--- WORK INSTRUCTION ---
Exclude the pictures, then repeat exactly each line from the one containing "discount: 15% = 32.19 -> 15% = 23.19" to the final line of the records that follow.

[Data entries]
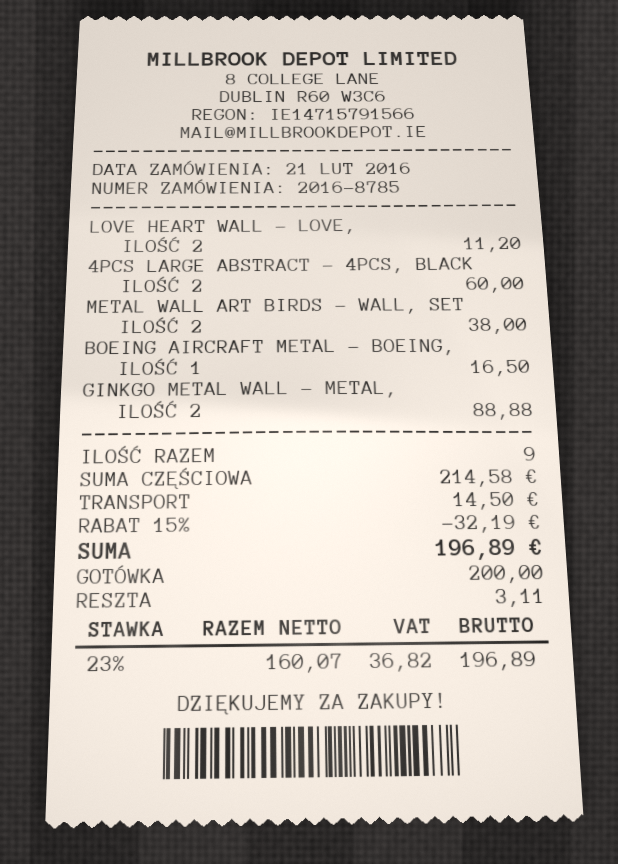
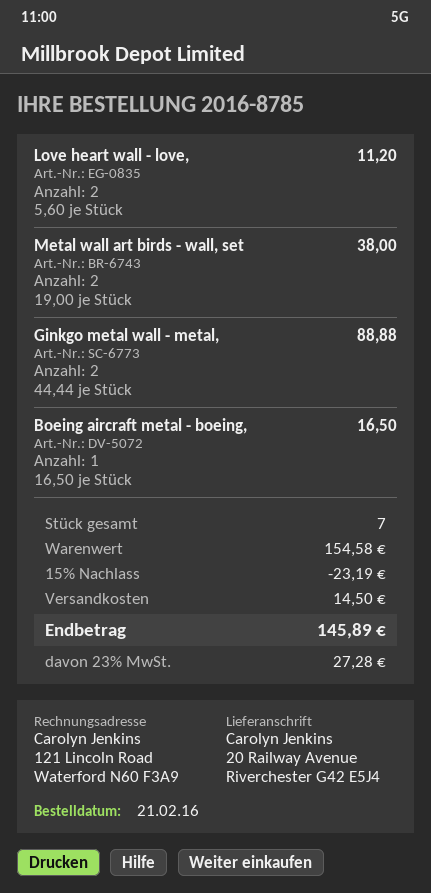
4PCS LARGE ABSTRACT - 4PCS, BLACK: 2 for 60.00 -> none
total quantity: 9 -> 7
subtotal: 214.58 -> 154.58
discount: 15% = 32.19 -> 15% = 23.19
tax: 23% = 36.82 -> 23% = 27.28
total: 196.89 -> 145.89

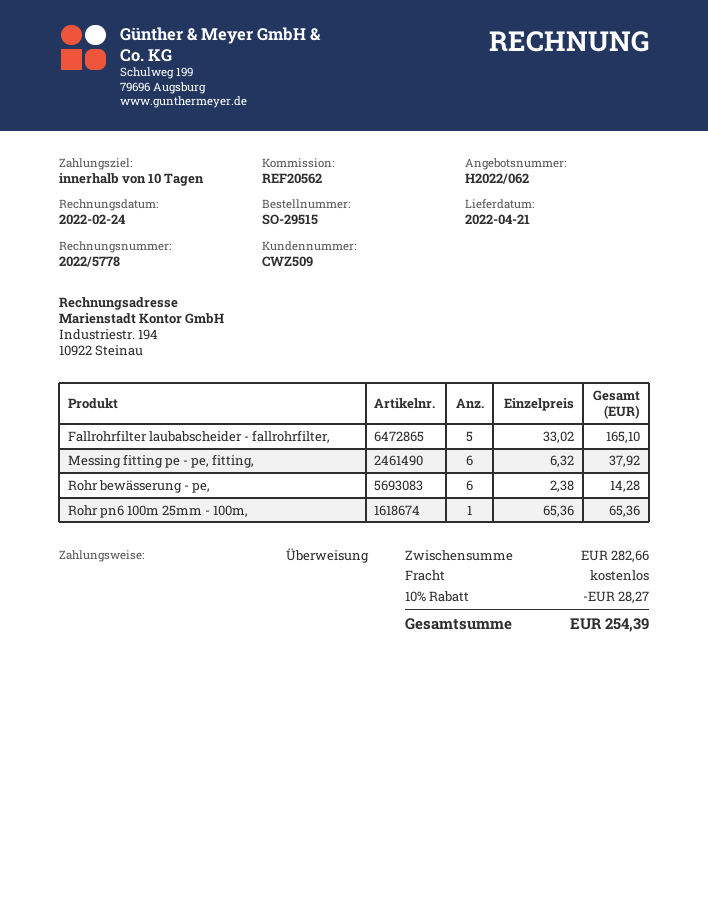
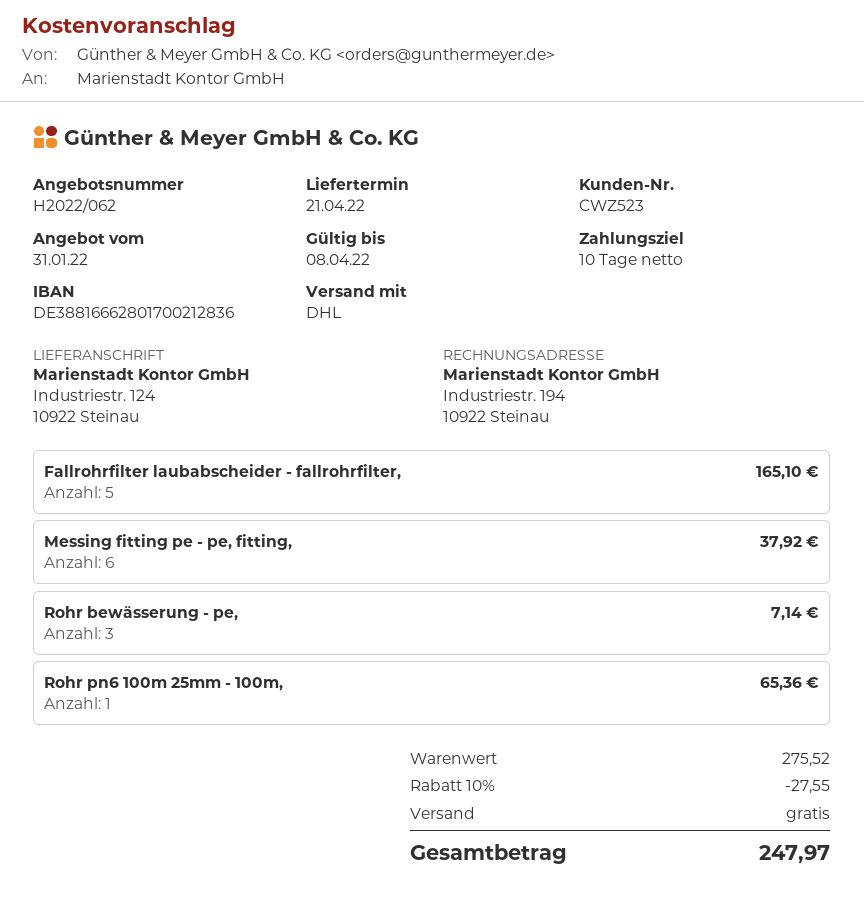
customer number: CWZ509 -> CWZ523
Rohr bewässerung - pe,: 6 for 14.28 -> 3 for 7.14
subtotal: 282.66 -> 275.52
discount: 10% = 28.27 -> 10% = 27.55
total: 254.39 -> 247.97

--- SOLUTION BELOW ---
discount: 15% = 32.19 -> 15% = 23.19
tax: 23% = 36.82 -> 23% = 27.28
total: 196.89 -> 145.89

customer number: CWZ509 -> CWZ523
Rohr bewässerung - pe,: 6 for 14.28 -> 3 for 7.14
subtotal: 282.66 -> 275.52
discount: 10% = 28.27 -> 10% = 27.55
total: 254.39 -> 247.97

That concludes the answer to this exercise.